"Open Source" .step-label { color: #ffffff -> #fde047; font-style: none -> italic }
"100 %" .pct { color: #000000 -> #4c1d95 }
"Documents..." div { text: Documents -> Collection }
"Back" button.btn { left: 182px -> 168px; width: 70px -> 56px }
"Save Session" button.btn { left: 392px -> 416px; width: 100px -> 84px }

--

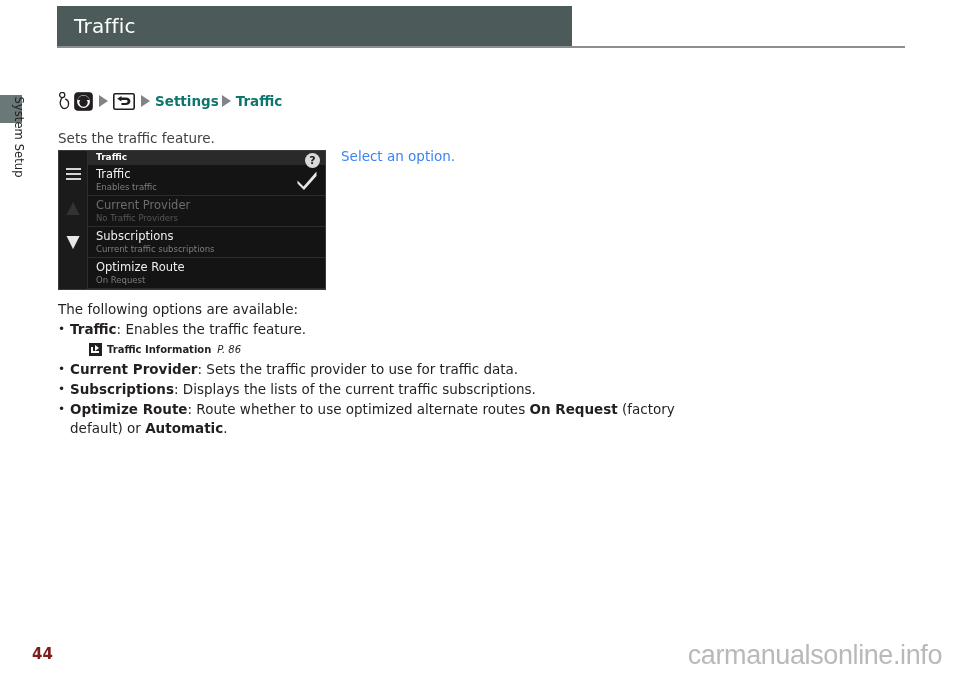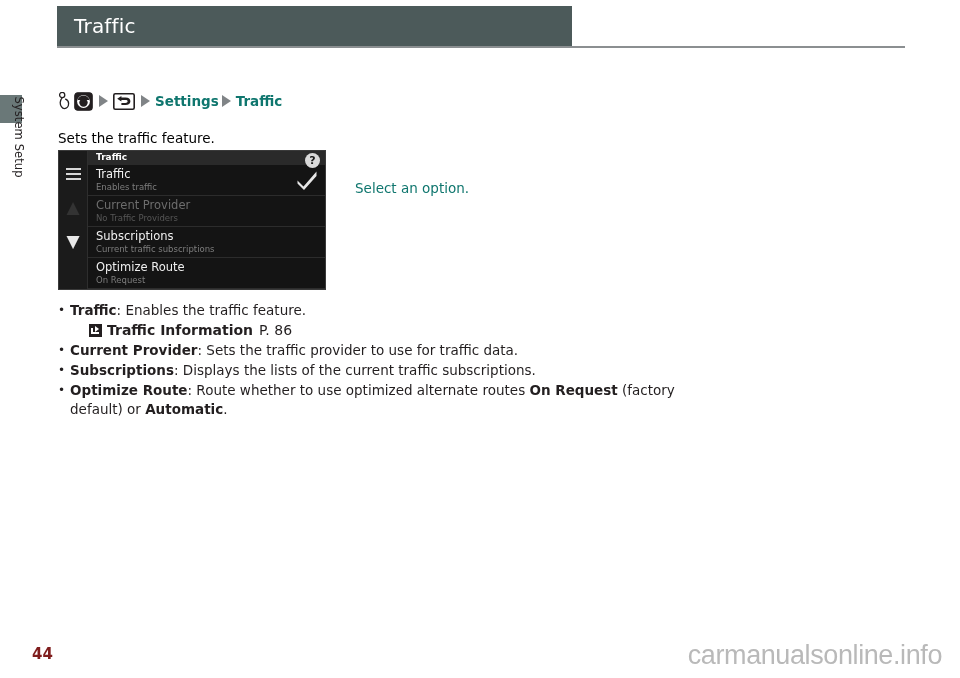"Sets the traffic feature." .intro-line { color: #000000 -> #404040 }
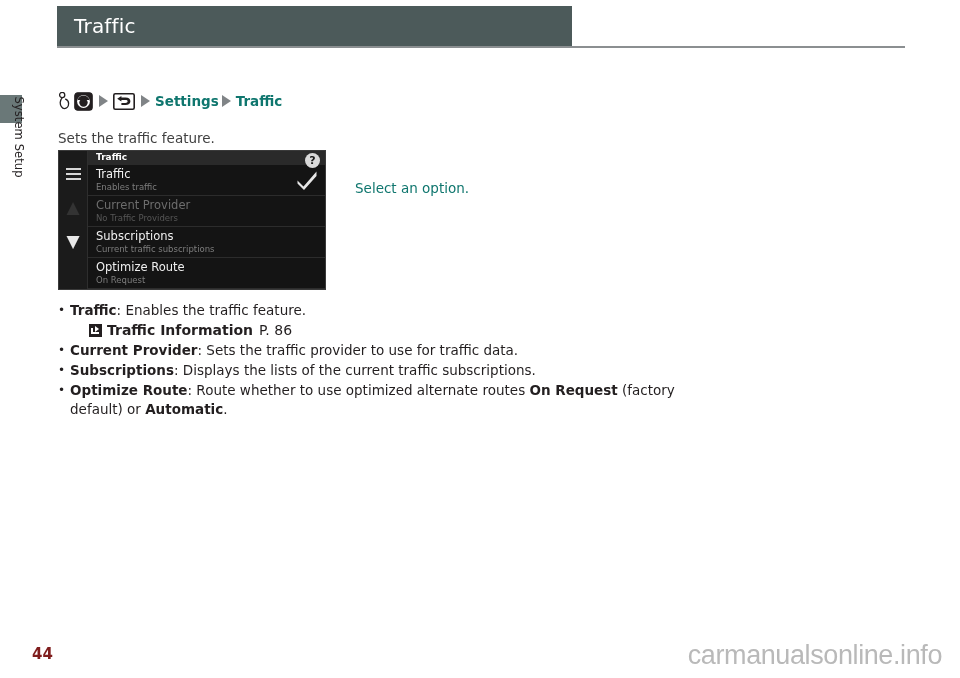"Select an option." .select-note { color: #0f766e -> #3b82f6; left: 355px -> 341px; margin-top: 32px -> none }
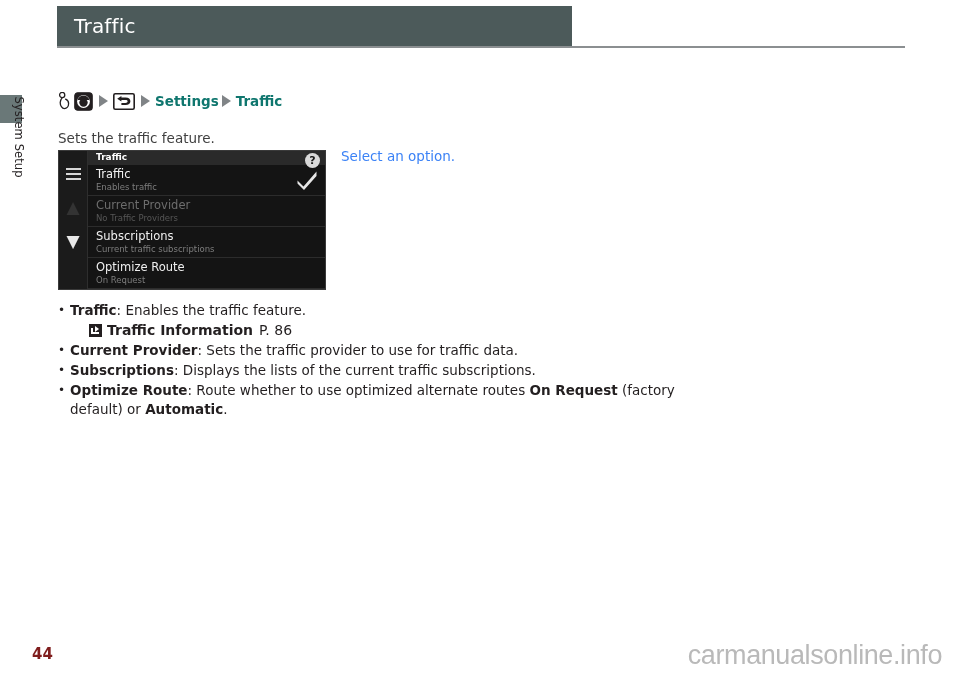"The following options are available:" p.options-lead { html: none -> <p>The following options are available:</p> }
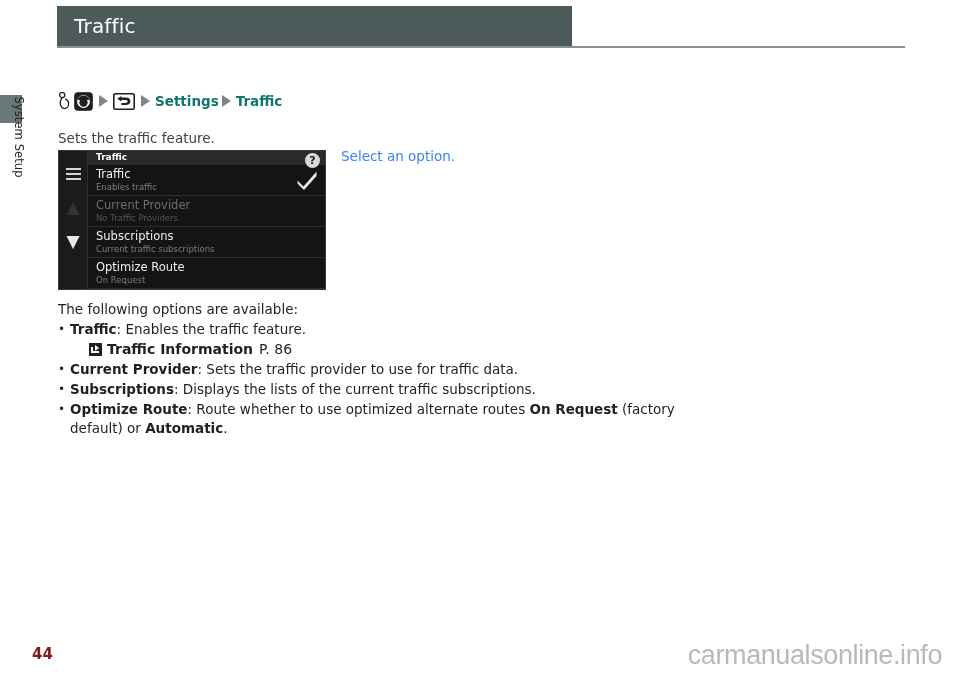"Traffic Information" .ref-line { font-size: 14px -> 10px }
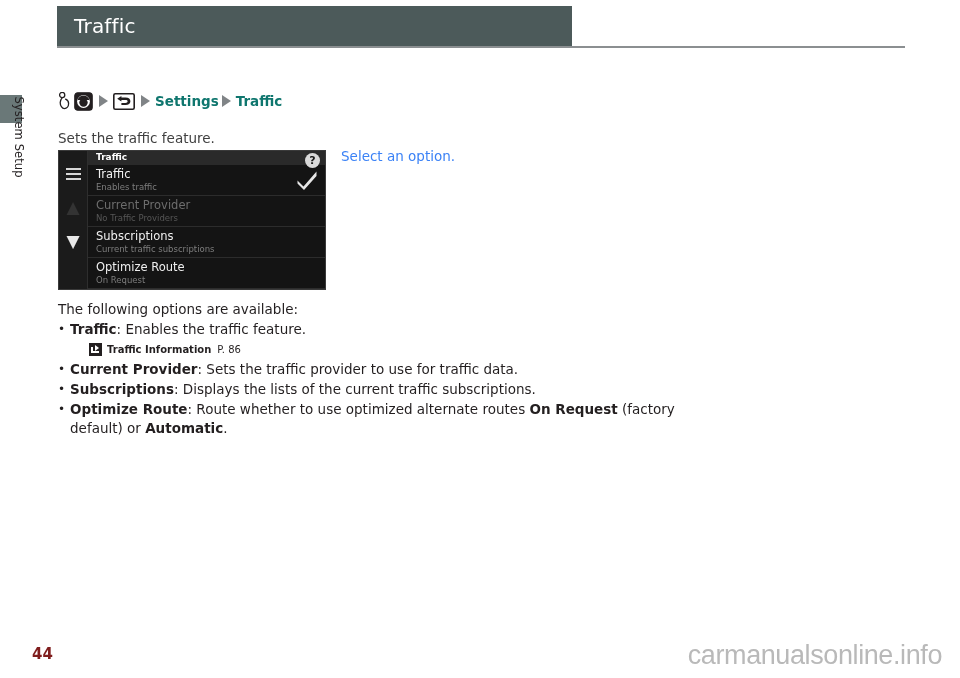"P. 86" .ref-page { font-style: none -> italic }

--

> [Instructions for the task]: Each line of the data that holds "button" should be copied.

> [Your solution]:
"Back" button.btn { left: 182px -> 168px; width: 70px -> 56px }
"Save Session" button.btn { left: 392px -> 416px; width: 100px -> 84px }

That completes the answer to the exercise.